■ Action item
Everything from the line containing "(856, 251) none -> (435, 758) //" through the line containing "(824, 298) none -> [440,831,453,845] '''" in the listing below should be copied exactly, and nothing more.

──────── Listed entries

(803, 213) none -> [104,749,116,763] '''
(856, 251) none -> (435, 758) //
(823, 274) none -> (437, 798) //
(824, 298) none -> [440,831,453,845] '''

────────────────
──────── Listed entries

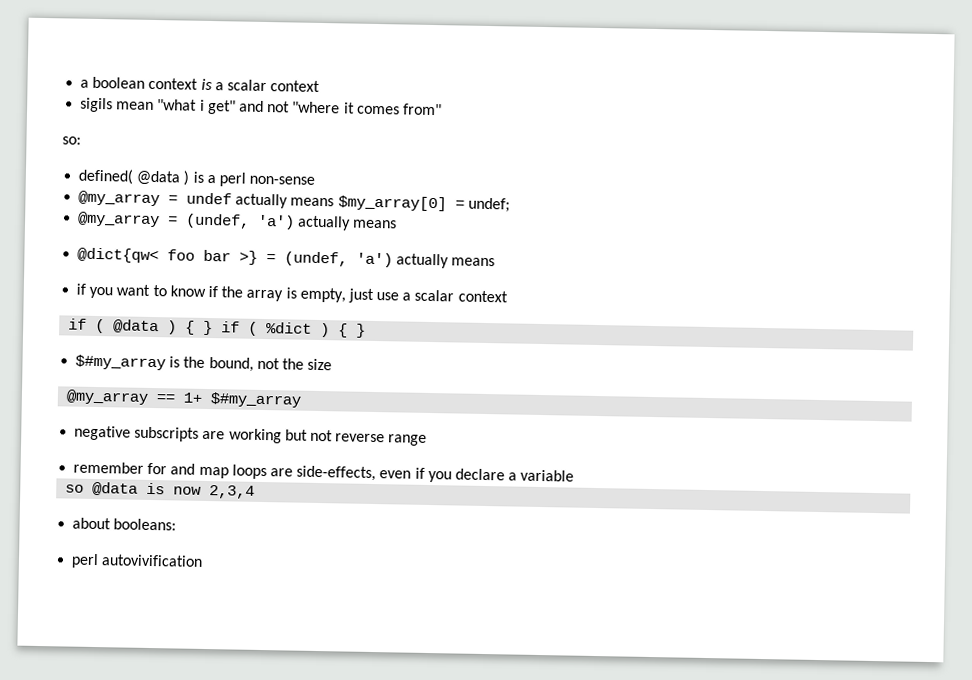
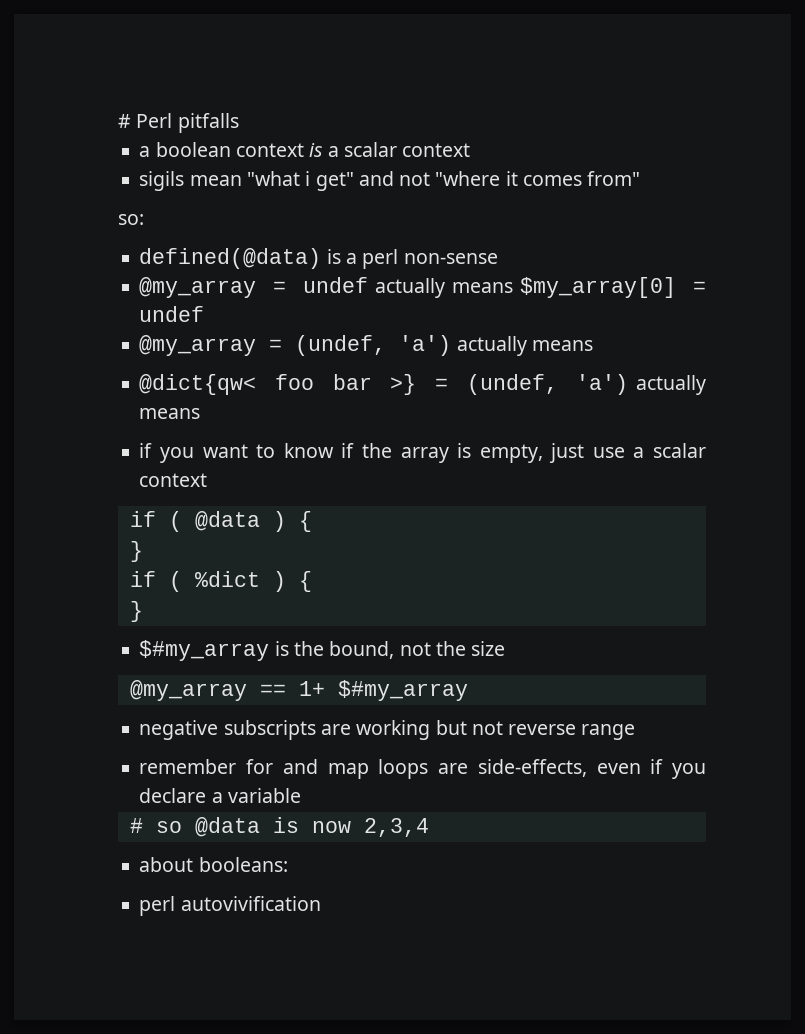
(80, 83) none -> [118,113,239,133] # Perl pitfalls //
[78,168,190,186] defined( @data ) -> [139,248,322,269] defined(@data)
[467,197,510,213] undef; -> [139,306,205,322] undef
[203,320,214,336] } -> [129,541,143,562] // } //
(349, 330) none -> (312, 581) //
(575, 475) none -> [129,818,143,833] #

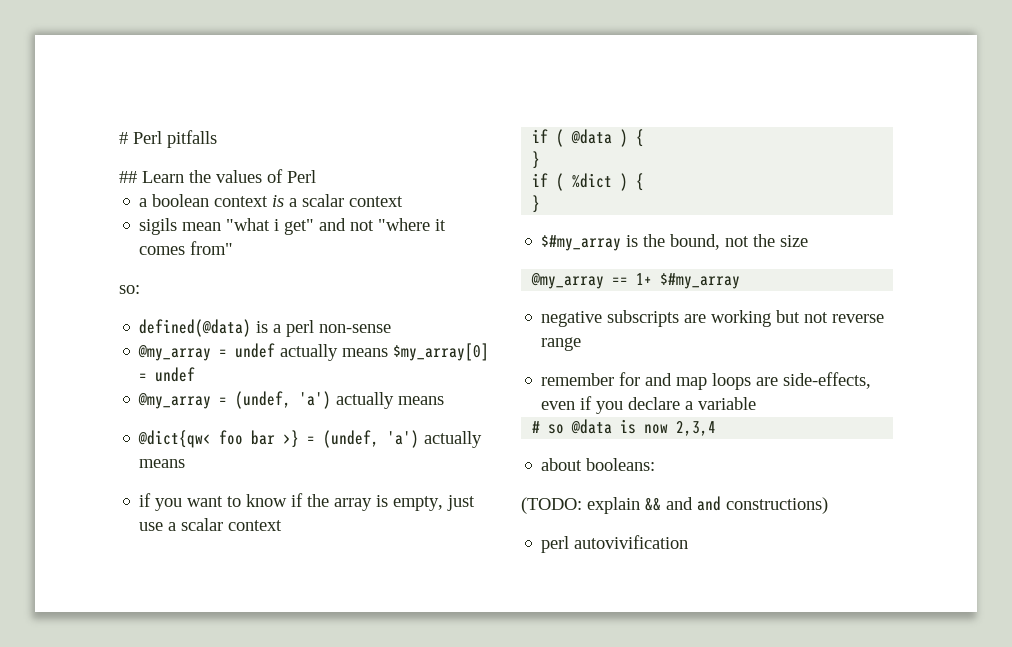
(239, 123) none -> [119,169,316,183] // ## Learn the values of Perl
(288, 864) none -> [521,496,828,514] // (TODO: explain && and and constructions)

────────────────

■ Result below
(856, 251) none -> (435, 758) //
(823, 274) none -> (437, 798) //
(824, 298) none -> [440,831,453,845] '''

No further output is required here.